----- Dataset

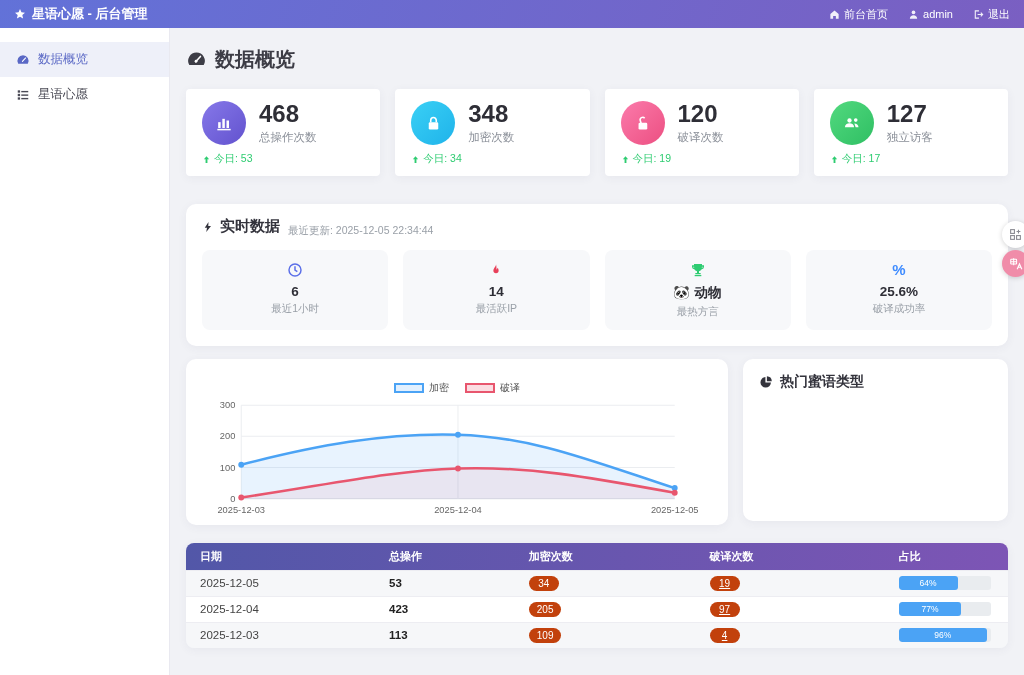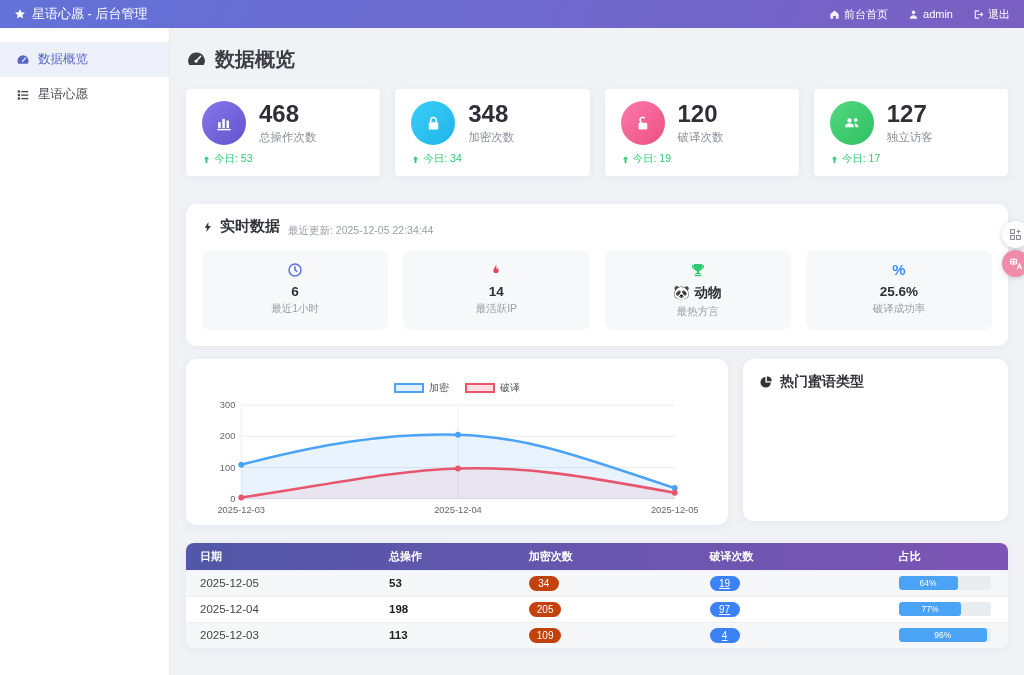"星语心愿 - 后台管理" .brand { font-weight: 400 -> 700 }
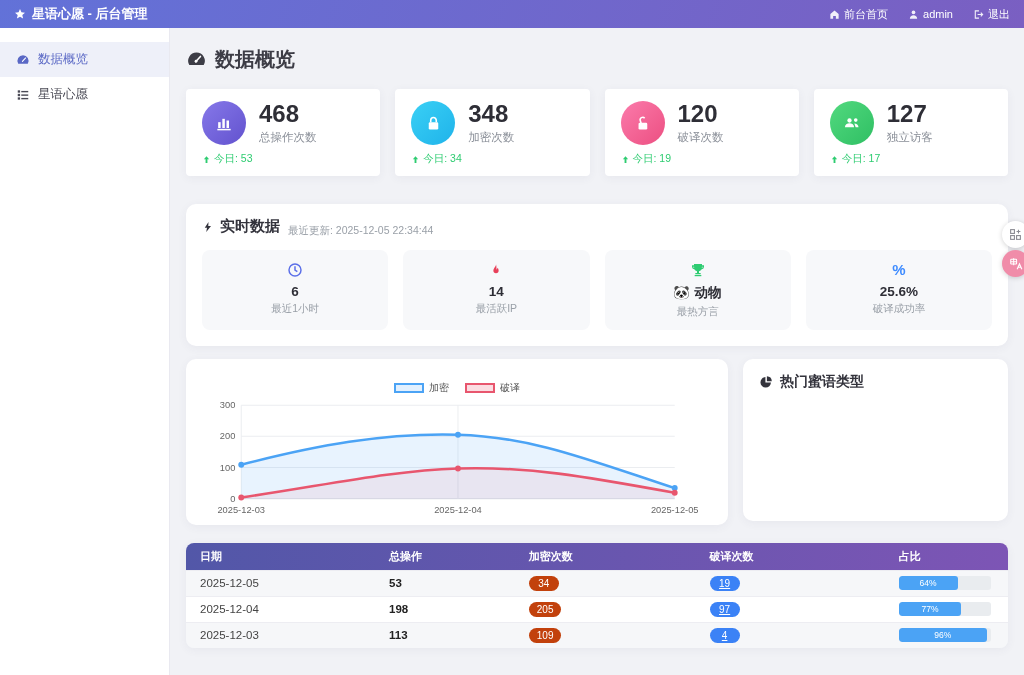"19" .bg-red { background: #3b82f6 -> #c2410c }
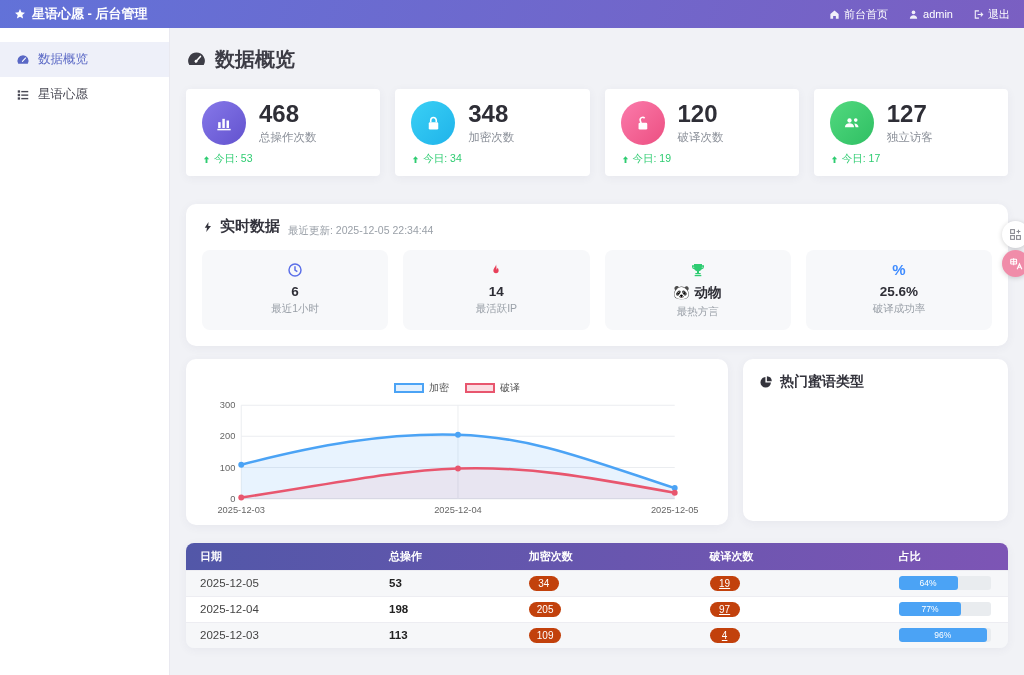"198" td.td-bold { text: 198 -> 423 }
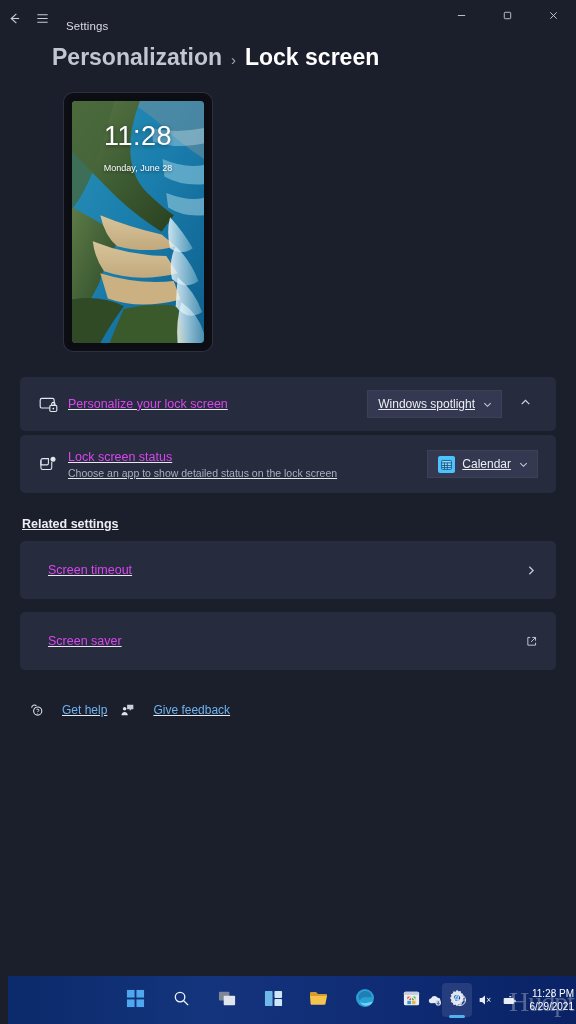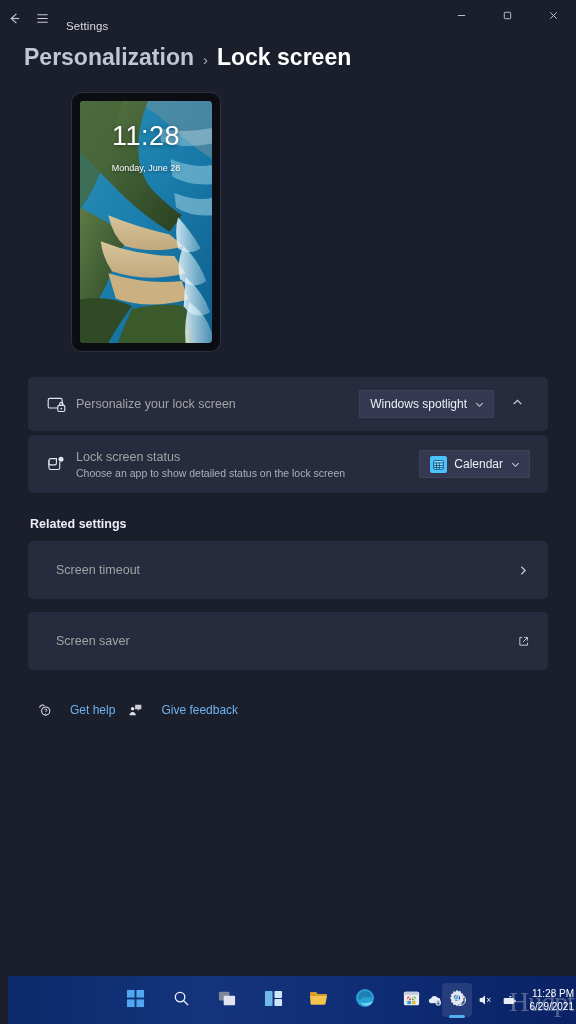"Personalization" .breadcrumb { margin-left: none -> 28px }
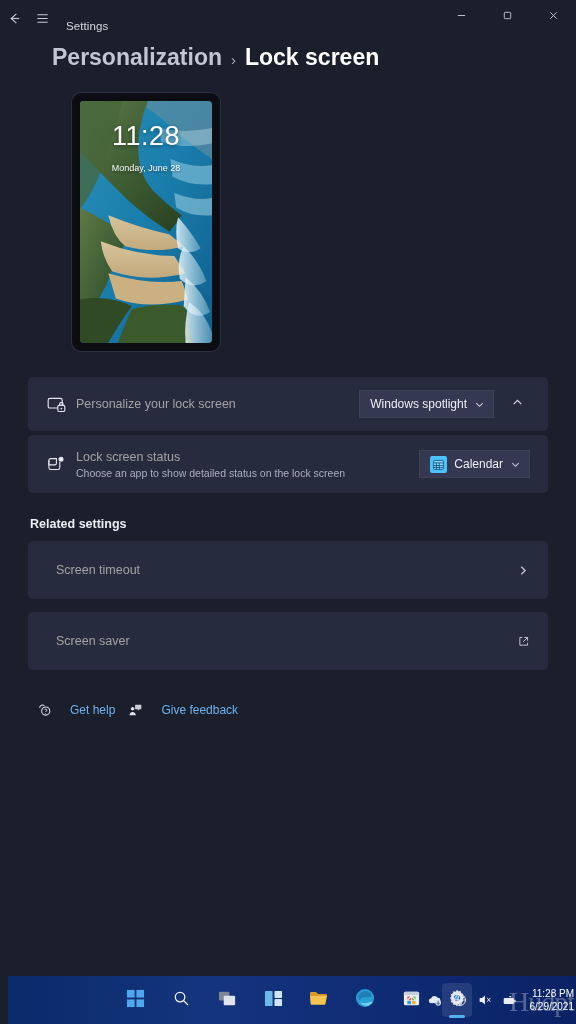"11:28" .content { padding: 0 28px -> 0 20px; text-decoration: none -> underline }
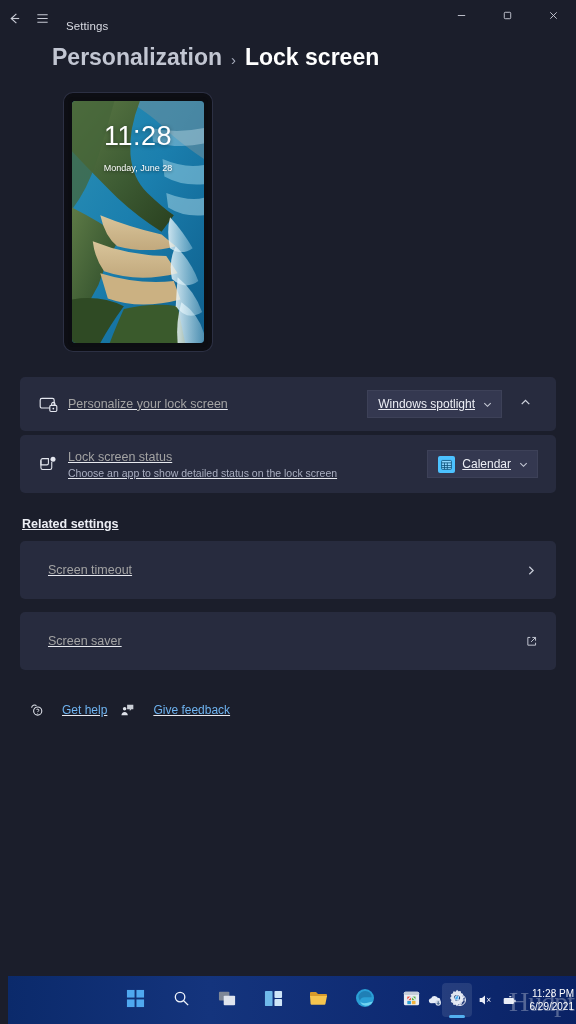"Personalize your lock screen" .card-title { color: #a3a3a3 -> #d946ef }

----------

**Task statement**. Go through the entries and retype each one exactly, skipping any image.

**Written solution**.
"星语心愿 - 后台管理" .brand { font-weight: 400 -> 700 }
"19" .bg-red { background: #3b82f6 -> #c2410c }
"198" td.td-bold { text: 198 -> 423 }
"Personalization" .breadcrumb { margin-left: none -> 28px }
"11:28" .content { padding: 0 28px -> 0 20px; text-decoration: none -> underline }
"Personalize your lock screen" .card-title { color: #a3a3a3 -> #d946ef }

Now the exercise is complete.